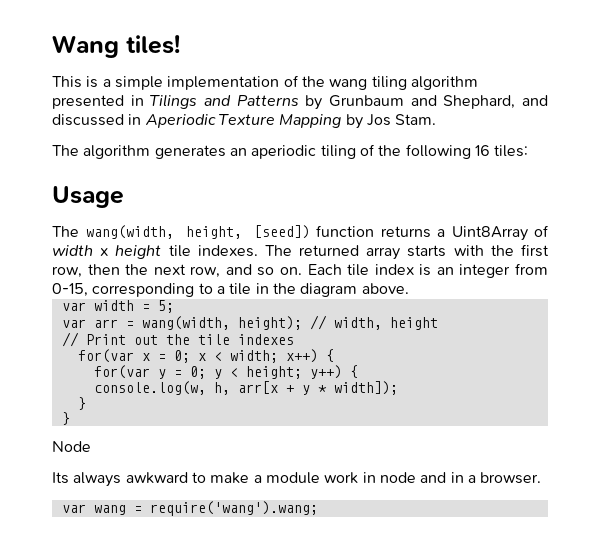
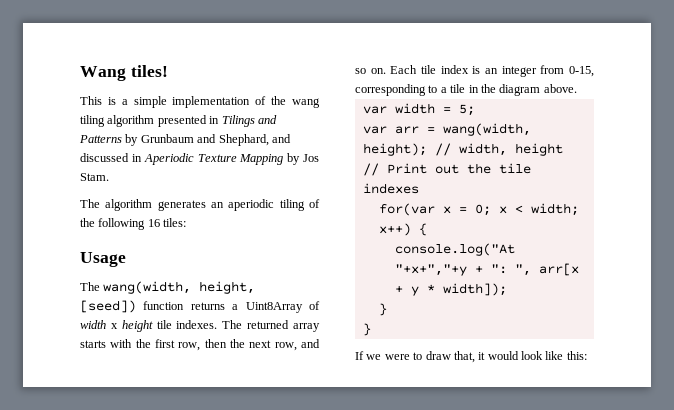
- for(var y = 0; y < height; y++) {
- console.log(w, h, arr[x + y * width]);
+ console.log("At "+x+","+y + ": ", arr[x + y * width]);
- Node
- Its always awkward to make a module work in node and in a browser.
- var wang = require('wang').wang;
+ If we were to draw that, it would look like this:

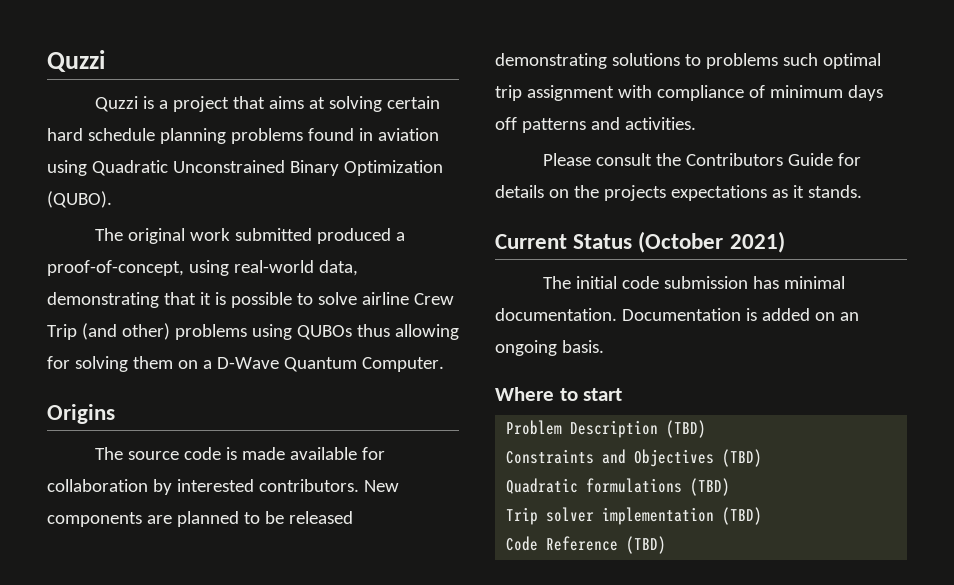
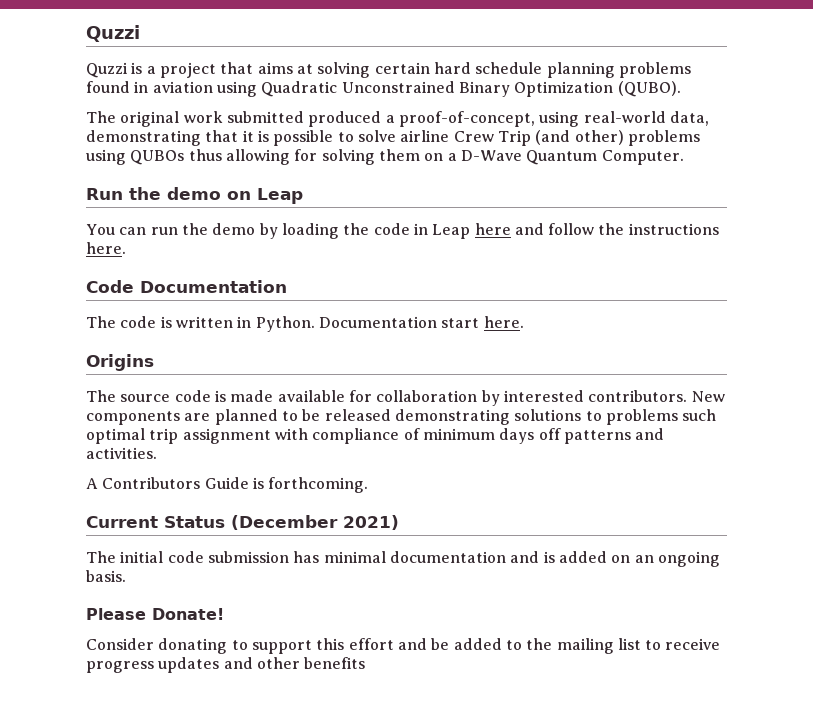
+ Run the demo on Leap
+ You can run the demo by loading the code in Leap here and follow the instructions here.
+ Code Documentation
+ The code is written in Python. Documentation start here.
- Please consult the Contributors Guide for details on the projects expectations as it stands.
+ A Contributors Guide is forthcoming.
- Current Status (October 2021)
+ Current Status (December 2021)
- The initial code submission has minimal documentation. Documentation is added on an ongoing basis.
+ The initial code submission has minimal documentation and is added on an ongoing basis.
- Where to start
- Problem Description (TBD)
- Constraints and Objectives (TBD)
- Quadratic formulations (TBD)
- Trip solver implementation (TBD)
- Code Reference (TBD)
+ Please Donate!
+ Consider donating to support this effort and be added to the mailing list to receive progress updates and other benefits

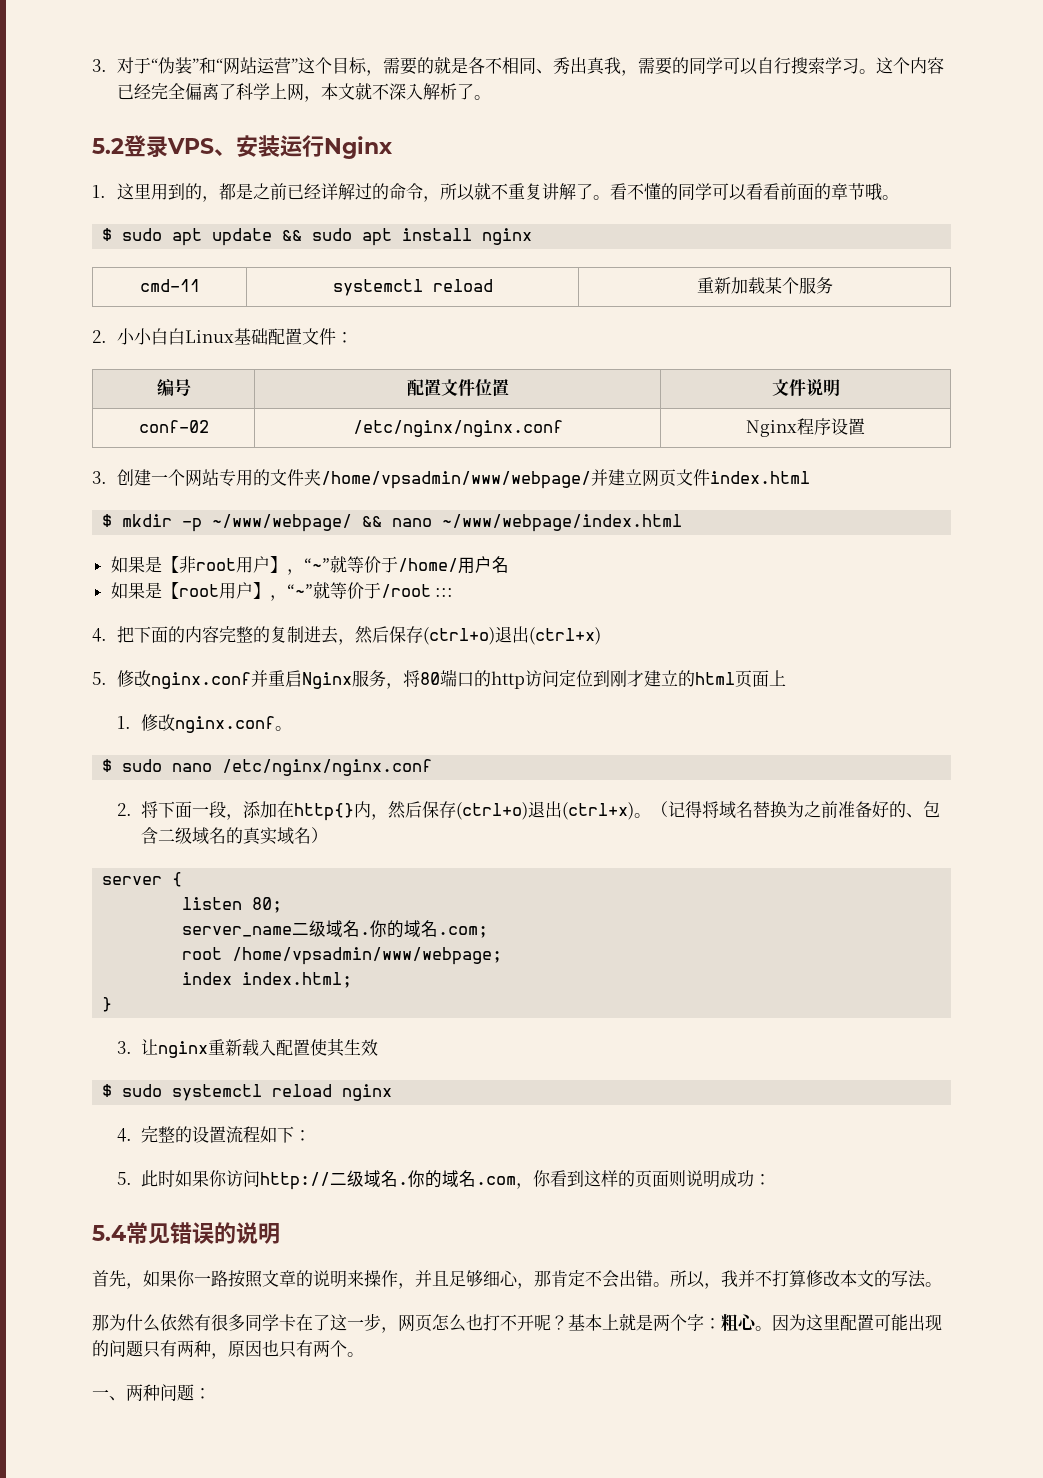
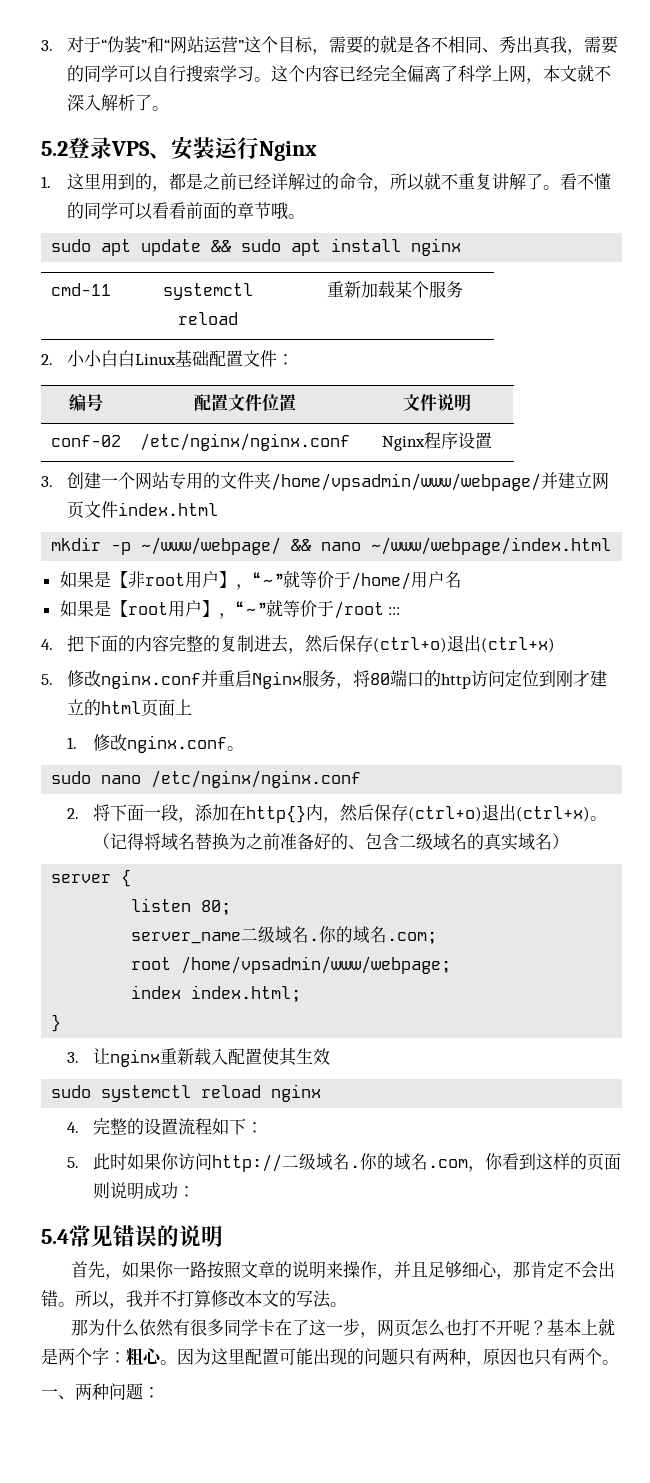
- $ sudo apt update && sudo apt install nginx
+ sudo apt update && sudo apt install nginx
- $ mkdir -p ~/www/webpage/ && nano ~/www/webpage/index.html
+ mkdir -p ~/www/webpage/ && nano ~/www/webpage/index.html
- $ sudo nano /etc/nginx/nginx.conf
+ sudo nano /etc/nginx/nginx.conf
- $ sudo systemctl reload nginx
+ sudo systemctl reload nginx

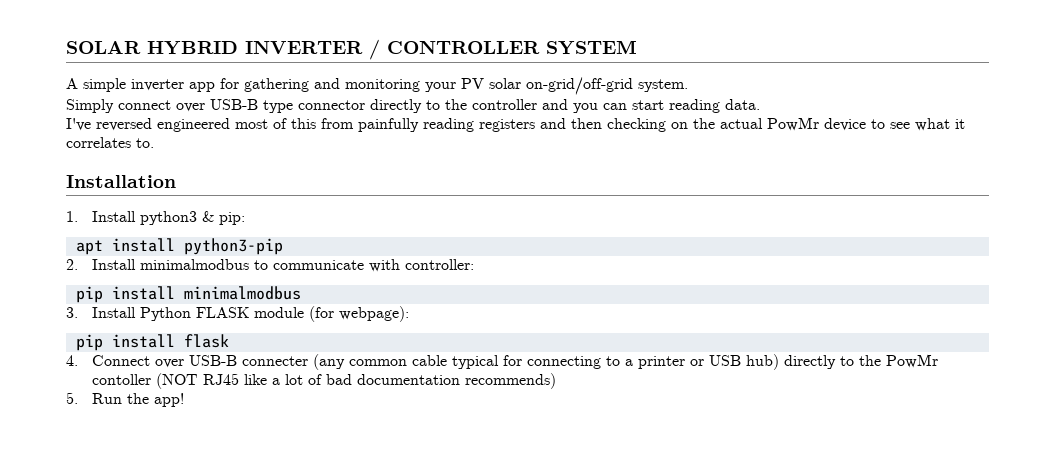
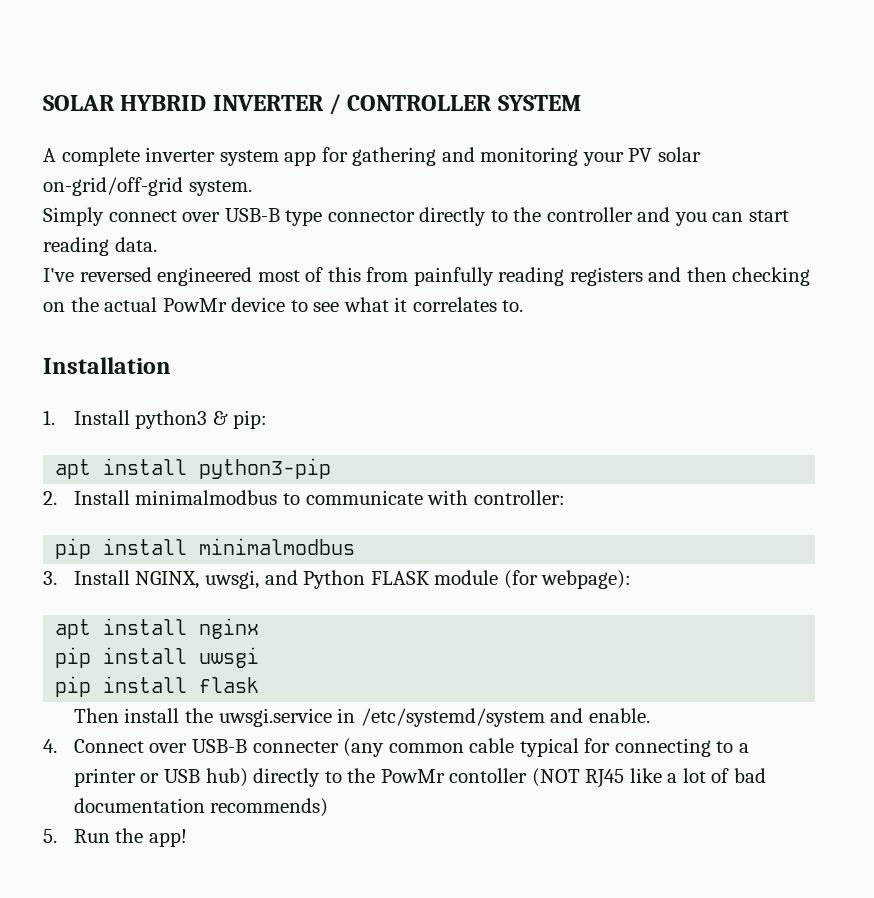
- A simple inverter app for gathering and monitoring your PV solar on-grid/off-grid system.
+ A complete inverter system app for gathering and monitoring your PV solar on-grid/off-grid system.
- 3. Install Python FLASK module (for webpage):
+ 3. Install NGINX, uwsgi, and Python FLASK module (for webpage):
+ apt install nginx
+ pip install uwsgi
  pip install flask
+ Then install the uwsgi.service in /etc/systemd/system and enable.

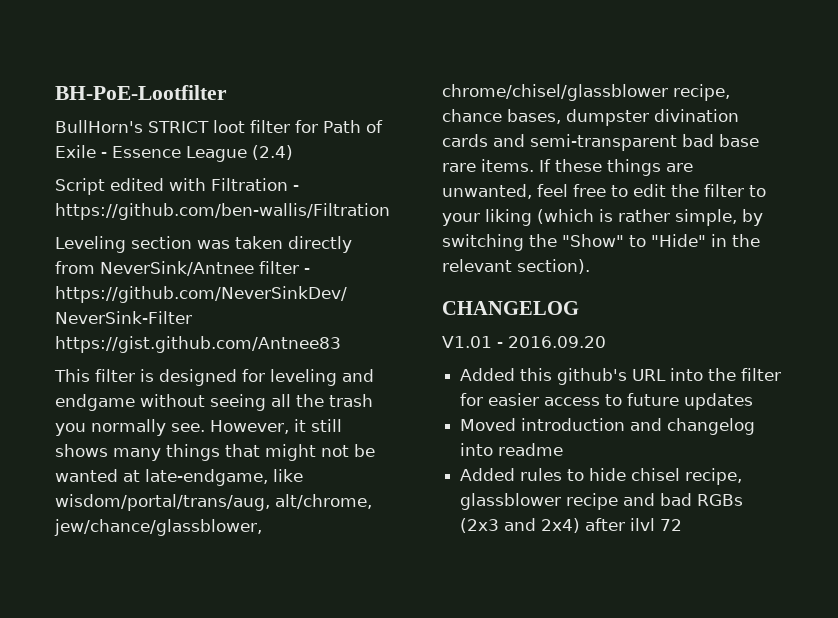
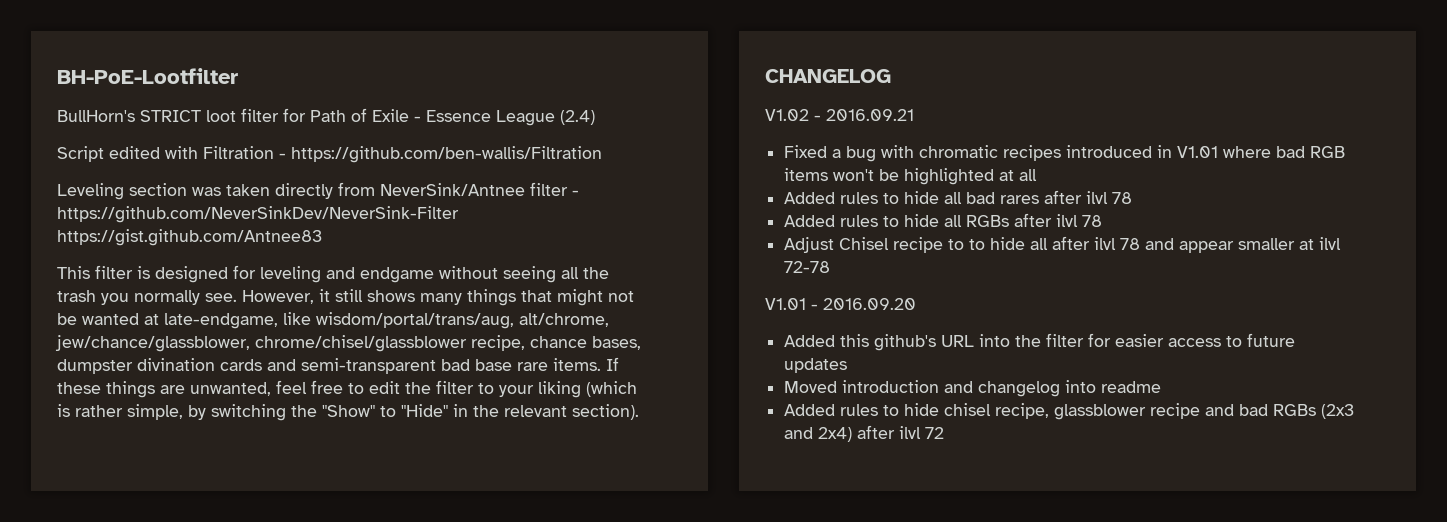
+ V1.02 - 2016.09.21
+ Fixed a bug with chromatic recipes introduced in V1.01 where bad RGB items won't be highlighted at all
+ Added rules to hide all bad rares after ilvl 78
+ Added rules to hide all RGBs after ilvl 78
+ Adjust Chisel recipe to to hide all after ilvl 78 and appear smaller at ilvl 72-78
━━━━━━━━━━━━━━━━━━━━
**What this task involves:**
An exact copy of the listing above is to be set down, with no pictures in it.

**Solution to the problem:**
- for(var y = 0; y < height; y++) {
- console.log(w, h, arr[x + y * width]);
+ console.log("At "+x+","+y + ": ", arr[x + y * width]);
- Node
- Its always awkward to make a module work in node and in a browser.
- var wang = require('wang').wang;
+ If we were to draw that, it would look like this:

+ Run the demo on Leap
+ You can run the demo by loading the code in Leap here and follow the instructions here.
+ Code Documentation
+ The code is written in Python. Documentation start here.
- Please consult the Contributors Guide for details on the projects expectations as it stands.
+ A Contributors Guide is forthcoming.
- Current Status (October 2021)
+ Current Status (December 2021)
- The initial code submission has minimal documentation. Documentation is added on an ongoing basis.
+ The initial code submission has minimal documentation and is added on an ongoing basis.
- Where to start
- Problem Description (TBD)
- Constraints and Objectives (TBD)
- Quadratic formulations (TBD)
- Trip solver implementation (TBD)
- Code Reference (TBD)
+ Please Donate!
+ Consider donating to support this effort and be added to the mailing list to receive progress updates and other benefits

- $ sudo apt update && sudo apt install nginx
+ sudo apt update && sudo apt install nginx
- $ mkdir -p ~/www/webpage/ && nano ~/www/webpage/index.html
+ mkdir -p ~/www/webpage/ && nano ~/www/webpage/index.html
- $ sudo nano /etc/nginx/nginx.conf
+ sudo nano /etc/nginx/nginx.conf
- $ sudo systemctl reload nginx
+ sudo systemctl reload nginx

- A simple inverter app for gathering and monitoring your PV solar on-grid/off-grid system.
+ A complete inverter system app for gathering and monitoring your PV solar on-grid/off-grid system.
- 3. Install Python FLASK module (for webpage):
+ 3. Install NGINX, uwsgi, and Python FLASK module (for webpage):
+ apt install nginx
+ pip install uwsgi
  pip install flask
+ Then install the uwsgi.service in /etc/systemd/system and enable.

+ V1.02 - 2016.09.21
+ Fixed a bug with chromatic recipes introduced in V1.01 where bad RGB items won't be highlighted at all
+ Added rules to hide all bad rares after ilvl 78
+ Added rules to hide all RGBs after ilvl 78
+ Adjust Chisel recipe to to hide all after ilvl 78 and appear smaller at ilvl 72-78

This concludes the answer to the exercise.